In addition, the R-square of the expenditure regression appears to be quite low. This means that we are left with a lot of unexplained variation in the dependent variable, the gambling expenditures. This is the usual case when modelling economic behaviour and decision making; there is a lot of “noise” in the human behaviour. This does not, however, mitigate the relevance of our results and does not imply that the estimated marginal effects are biased. As we are interested in estimating the marginal effects of the demographic variables on gambling expenditures and not trying to forecast or predict the gambling expenditures as precise as possible, we do not need every possible variable that is associated with gambling expenditures. It can actually be more beneficial to leave out additional variables for the analysis of marginal effects to avoid problems as multicollinearity.
Decomposition of TPM Marginal Effects
The estimation results between the Tobit model and Two-part model contradict to some extent, which suggests that some of the socio-demographic variables do not contribute to the extensive and intensive decision margins of gambling similarly. Thus, implicating the Tobit model might not be the appropriate model for the data generating process of the gambling expenditures.

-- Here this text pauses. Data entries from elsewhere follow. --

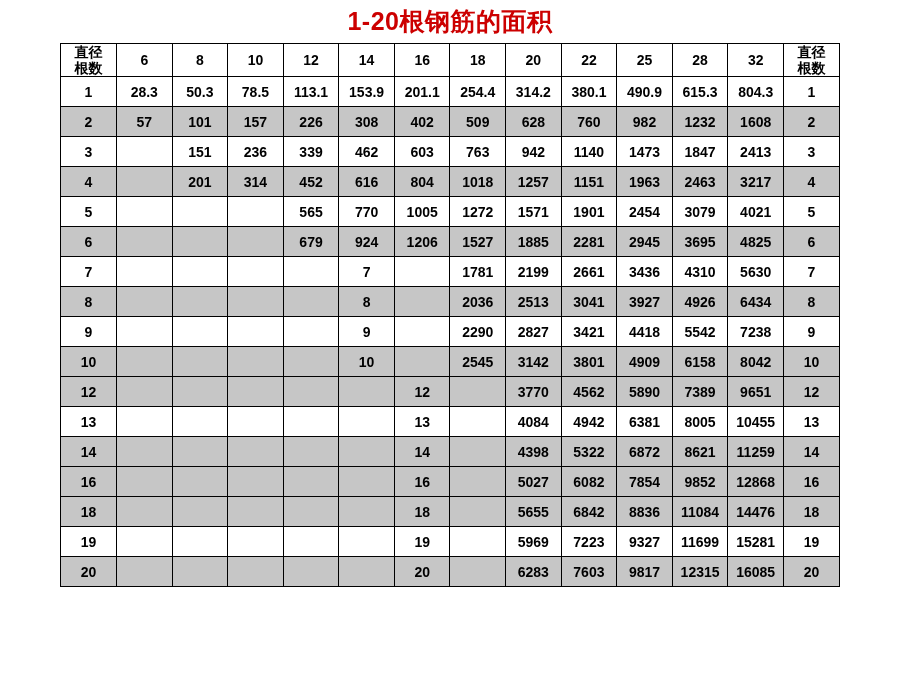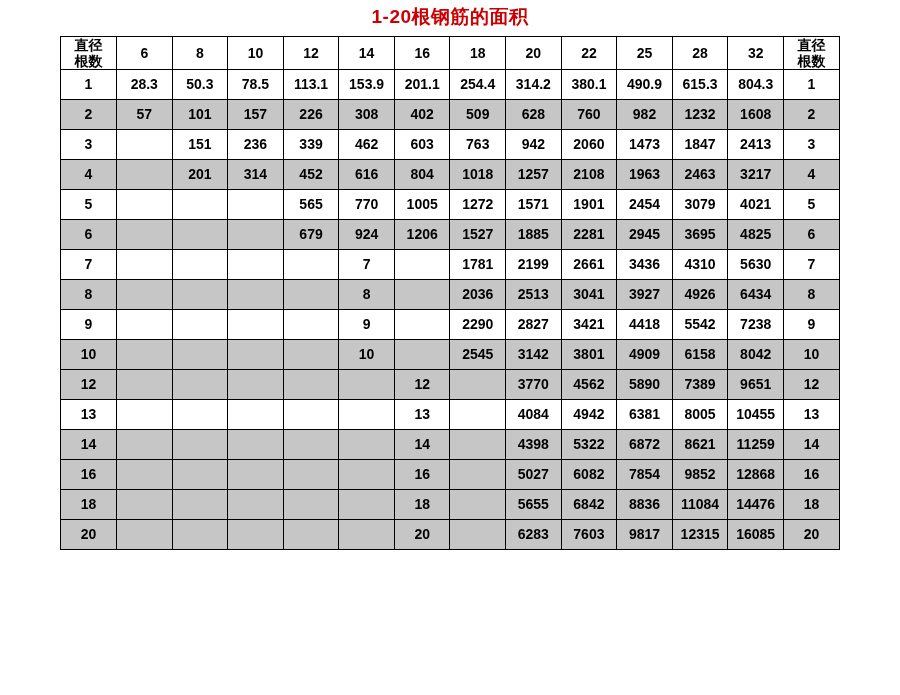--- a/index.html
+++ b/index.html
@@ -24,7 +24,7 @@
   .title {
     text-align: center;
     color: #cc0000;
-    font-size: 19px;
+    font-size: 25px;
     font-weight: bold;
     letter-spacing: 0.5px;
     padding-top: 6px;

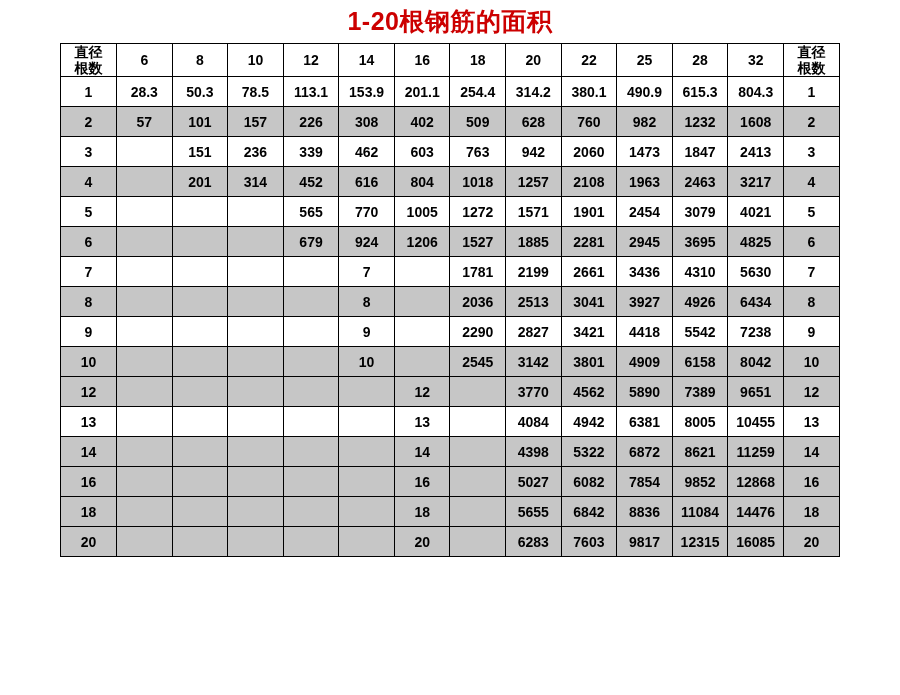--- a/index.html
+++ b/index.html
@@ -154,7 +154,7 @@
           <td class="val">603</td>
           <td class="val">763</td>
           <td class="val">942</td>
-          <td class="val">2060</td>
+          <td class="val">1140</td>
           <td class="val">1473</td>
           <td class="val">1847</td>
           <td class="val">2413</td>

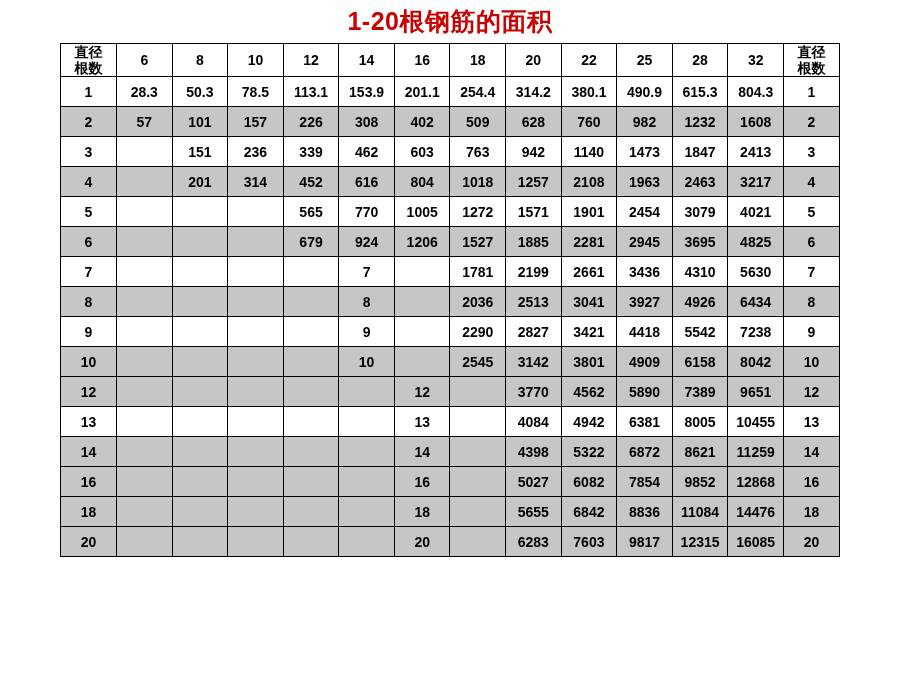--- a/index.html
+++ b/index.html
@@ -170,7 +170,7 @@
           <td class="val">804</td>
           <td class="val">1018</td>
           <td class="val">1257</td>
-          <td class="val">2108</td>
+          <td class="val">1151</td>
           <td class="val">1963</td>
           <td class="val">2463</td>
           <td class="val">3217</td>

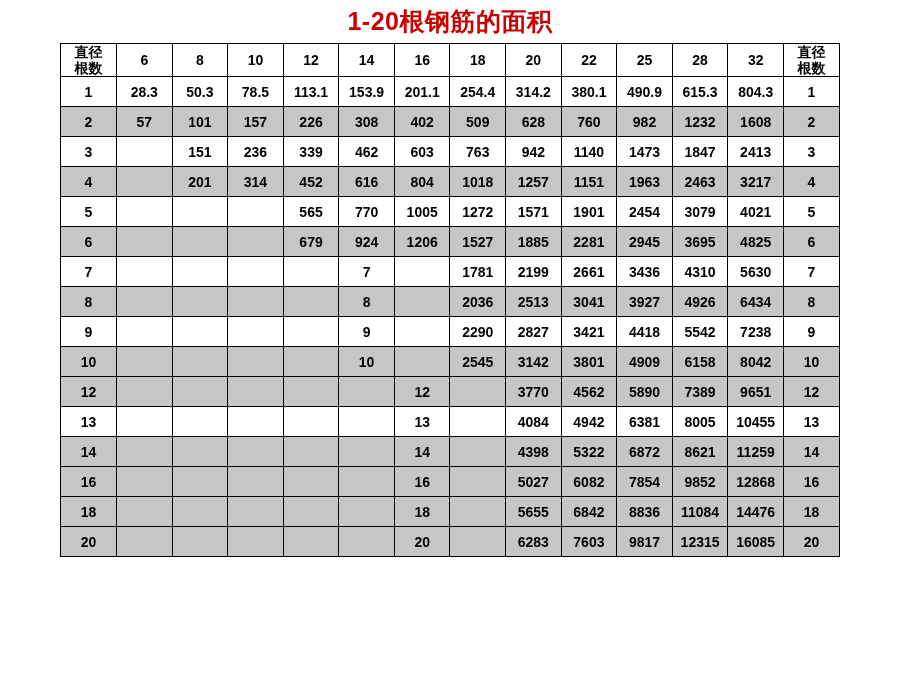--- a/index.html
+++ b/index.html
@@ -352,6 +352,22 @@
           <td class="val">14476</td>
           <td class="rowhead">18</td>
         </tr>
+        <tr class="plain">
+          <td class="rowhead">19</td>
+          <td class="val"></td>
+          <td class="val"></td>
+          <td class="val"></td>
+          <td class="val"></td>
+          <td class="val"></td>
+          <td class="val">19</td>
+          <td class="val"></td>
+          <td class="val">5969</td>
+          <td class="val">7223</td>
+          <td class="val">9327</td>
+          <td class="val">11699</td>
+          <td class="val">15281</td>
+          <td class="rowhead">19</td>
+        </tr>
         <tr class="shaded">
           <td class="rowhead">20</td>
           <td class="val"></td>

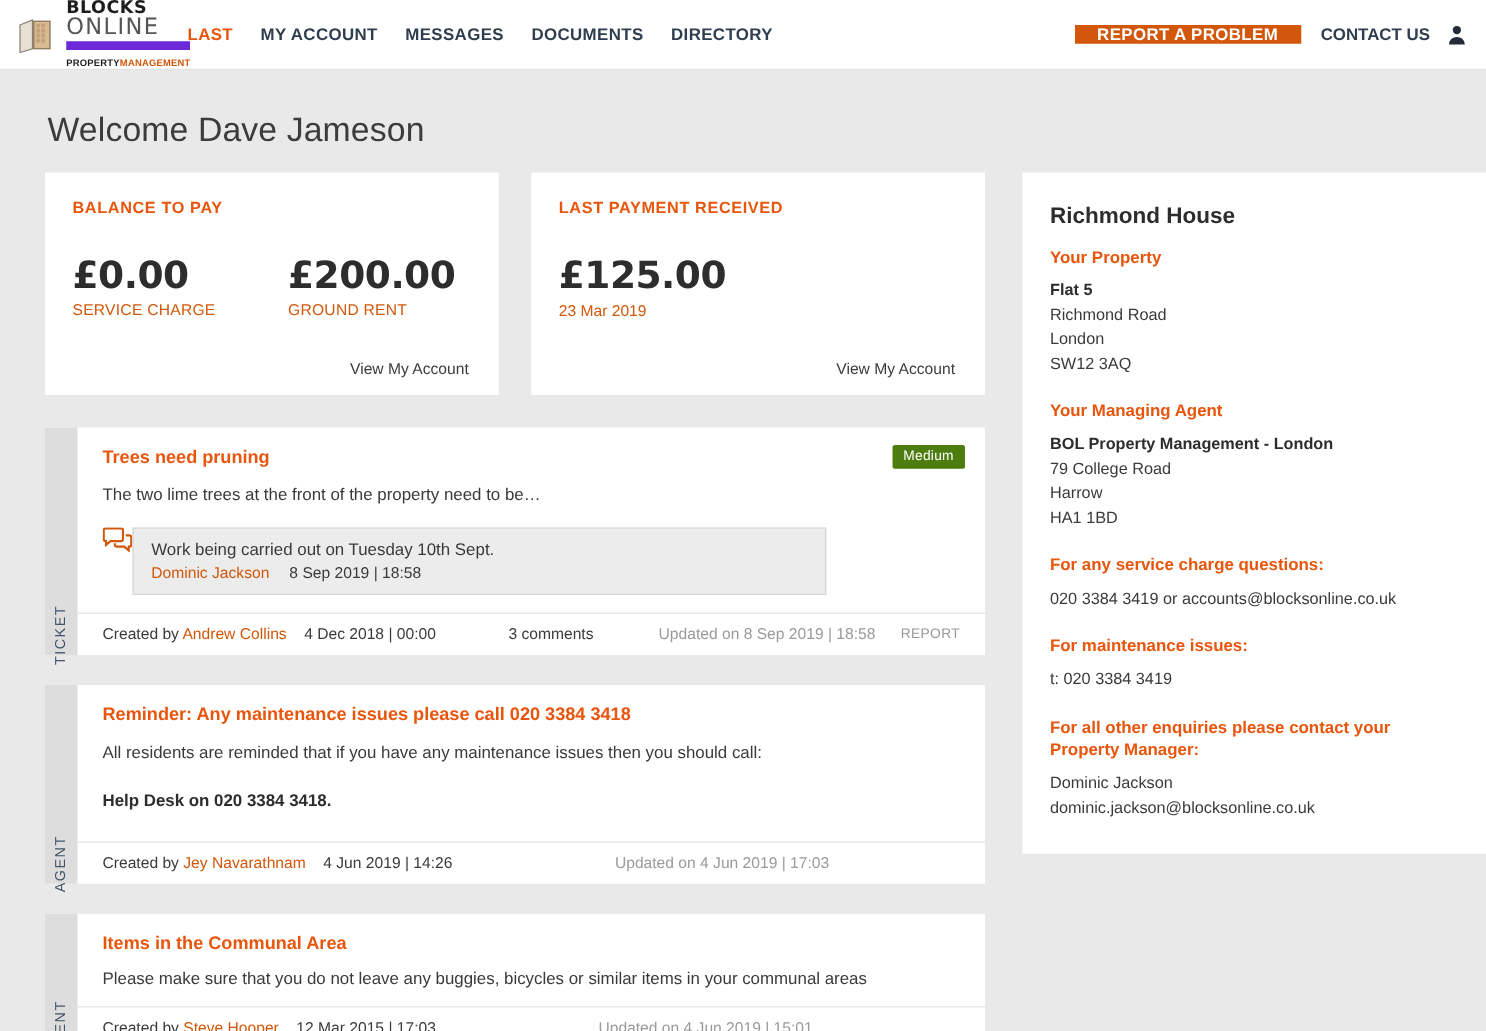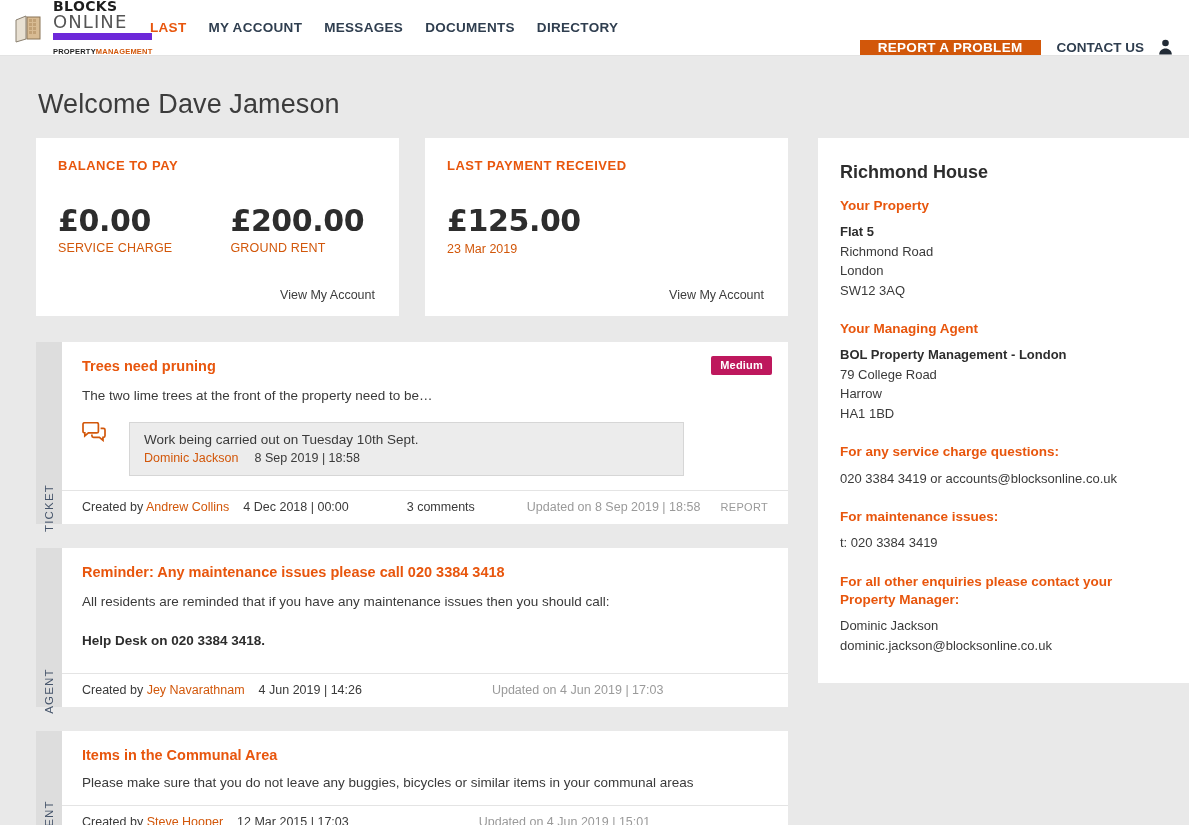--- a/index.html
+++ b/index.html
@@ -50,7 +50,7 @@
   .nav a.active { color: #e8560d; }
 
   .header-right {
-    margin-left: auto; display: flex; align-items: flex-end;
+    margin-left: auto; display: flex; align-items: center;
   }
   .btn-report {
     background: #d2570a; color: #fff;

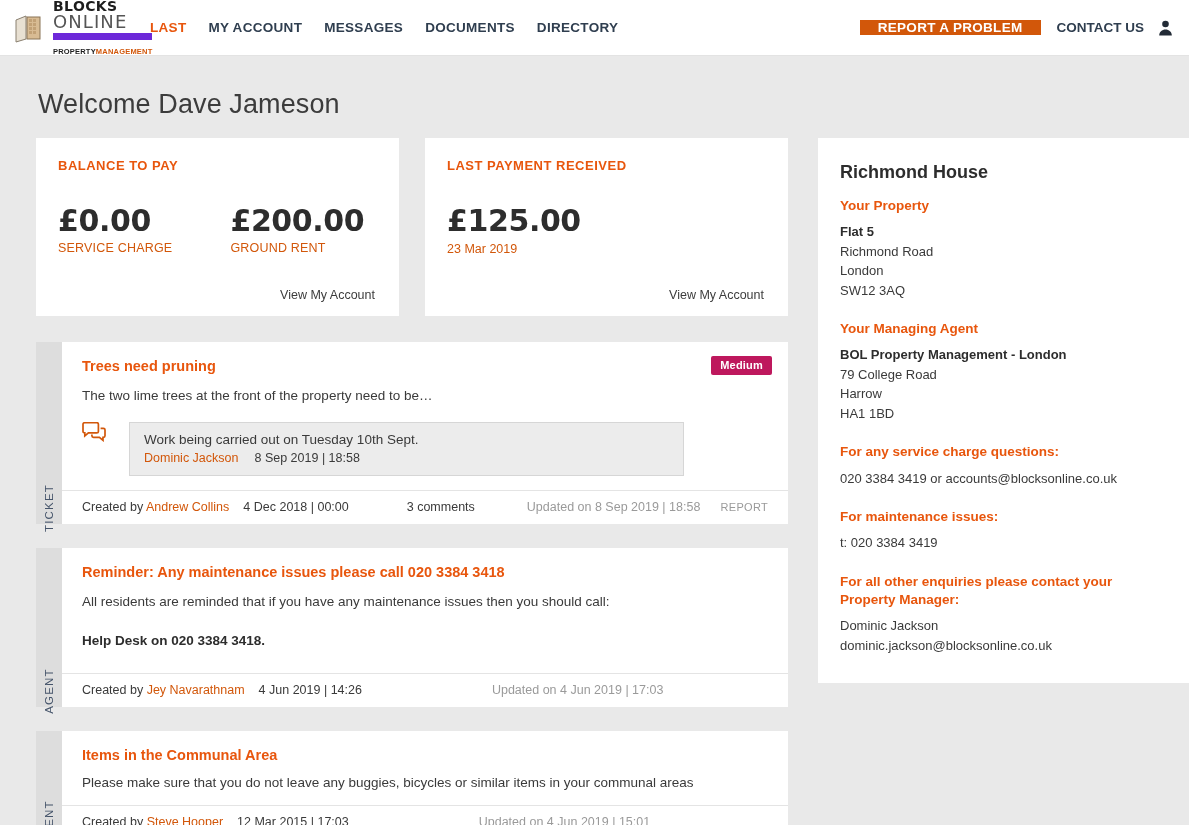--- a/index.html
+++ b/index.html
@@ -125,7 +125,7 @@
   .post-text b { font-weight: bold; color: #2d2d2d; }
   .badge {
     position: absolute; top: 14px; right: 16px;
-    background: #be185d; color: #fff; font-size: 11px; font-weight: bold;
+    background: #4d7c0f; color: #fff; font-size: 11px; font-weight: normal;
     padding: 3px 9px 4px; border-radius: 2px; letter-spacing: .2px;
   }
 

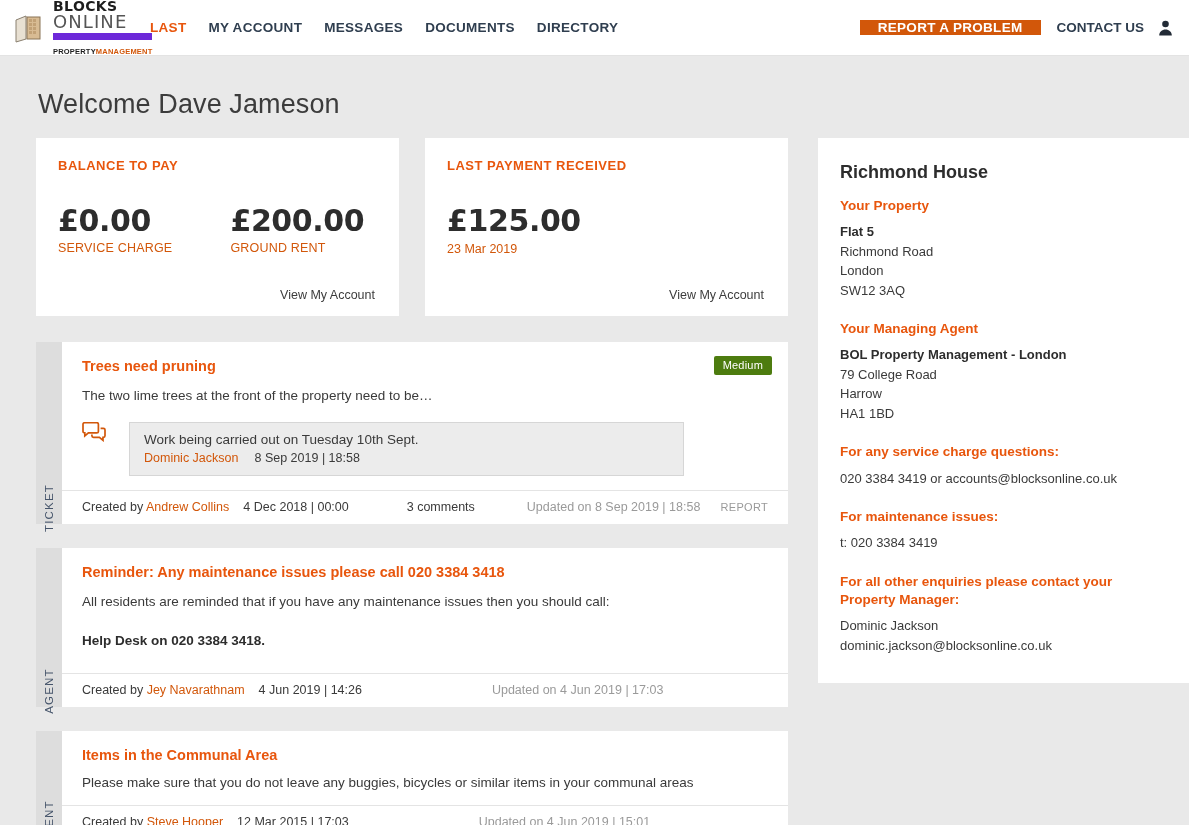--- a/index.html
+++ b/index.html
@@ -129,7 +129,7 @@
     padding: 3px 9px 4px; border-radius: 2px; letter-spacing: .2px;
   }
 
-  .comment-row { display: flex; align-items: flex-start; gap: 23px; margin-top: 16px; }
+  .comment-row { display: flex; align-items: flex-start; gap: 0; margin-top: 16px; }
   .comment-box {
     background: #ececec; border: 1px solid #d6d6d6;
     padding: 9px 14px 10px; width: 555px; max-width: 100%;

The TPM marginal effects can be further analysed by calculating the decomposedFootnote 5 effects on both margins and the sum of these two; the total effect of particular variable on the expected gambling expenditures.
By the decomposition of the TPM marginal effects it is also possible to analyse the relative magnitudes of the two components to the total expected gambling expenditures. In addition, as our main interest in this study lies on how different socio-demographic factors contribute on the (total) expected gambling expenditures, it is therefore also crucial to calculate the two decomposed effects. Furthermore, the decomposition is also extremely important because if the mechanism is, for instance, solely through the expenditure margin, it implies that individuals of certain demographic group have higher probability to spend more on gambling conditional on participation. Consequently, this can also be seen as an indicator of increased probability of gambling related problems among particular socio-demographic groups as high gambling expenditures are the most significant predictor of gambling related problems (Markham et al. 2014).
The total effect has two components because the explanatory variables are expected to affect both decisions separately. The (unconditional) expectation of the level of gambling expenditures can be written as
$$\begin{aligned} E(G)=Pr(G>0)E(G|G>0), \end{aligned}$$
(16)
where \(Pr(G>0)\) is the sample proportion of gamblers and
\(E(G|G>0)\) is the mean expenditure of those who have gambled. The marginal effect of explanatory variable, \(X_i\), on the total expected gambling expenditures is thus
$$\begin{aligned} \frac{dE(G)}{dX}=\frac{dPr(G>0)}{dX}E(G|G>0) \nonumber \\ +\frac{dE(G|G>0)}{dX}Pr(G>0). \end{aligned}$$
(17)
From Eq. 17 can be seen that the marginal effect of the explanatory variable on expected gambling has two components; the first term is the participation effect (extensive margin) and the second term is the expenditure effect (intensive margin). The proportion of gamblers \(Pr(G>0)\) and the mean expenditure of those who have gambled \(E(G|G>0)\) are observable from the data. The marginal effects dE(G) / d(x) and \(dPr(G<0)/dX\) are the estimated coefficients presented in Table 3. Thus, it is quite straightforward to calculate the decomposed effects by using these above described values.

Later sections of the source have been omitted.